Task requirements:
Please show every line in the entries below that includes the word "span".

Stored records

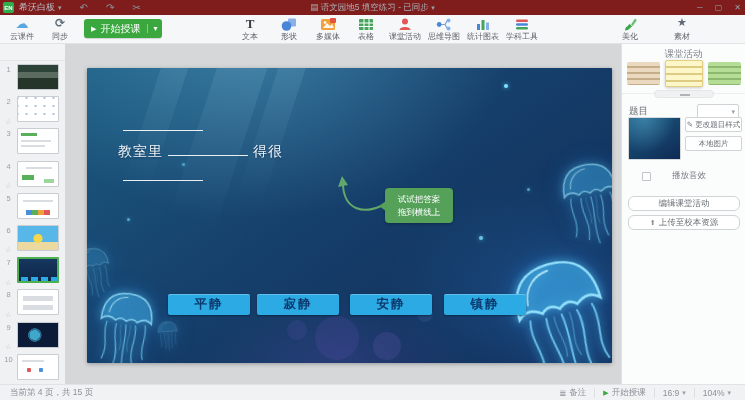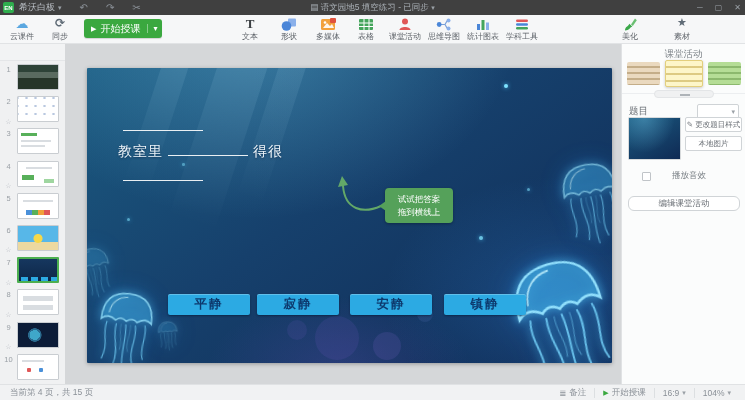--- a/index.html
+++ b/index.html
@@ -8,7 +8,7 @@
        font-family:"Liberation Sans","DejaVu Sans",sans-serif;background:#d5d7d9;
        -webkit-font-smoothing:antialiased;}
   
-  .titlebar{position:absolute;left:0;top:0;width:745px;height:15px;background:#404040;
+  .titlebar{position:absolute;left:0;top:0;width:745px;height:15px;background:#7f1d1d;
             display:flex;align-items:center;color:#b9bec4;font-size:9px;}
   .logo{width:11px;height:11px;background:#2fae4e;border-radius:2px;margin:0 5px 0 3px;
         color:#fff;font-size:6px;font-weight:bold;display:flex;align-items:center;justify-content:center;}

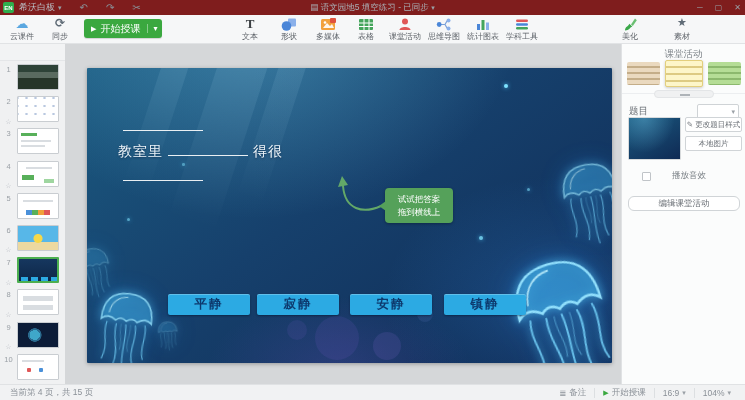--- a/index.html
+++ b/index.html
@@ -415,6 +415,10 @@
     <div class="wbtn" style="top:152px">
       <span>编辑课堂活动</span>
     </div>
+    <div class="wbtn" style="top:171px">
+      <span style="font-size:7px;color:#8a9097">⬆</span>
+      <span>上传至校本资源</span>
+    </div>
   </div>
 
   <div class="statusbar">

Expected answer:
       <span>编辑课堂活动</span>
+      <span style="font-size:7px;color:#8a9097">⬆</span>
+      <span>上传至校本资源</span>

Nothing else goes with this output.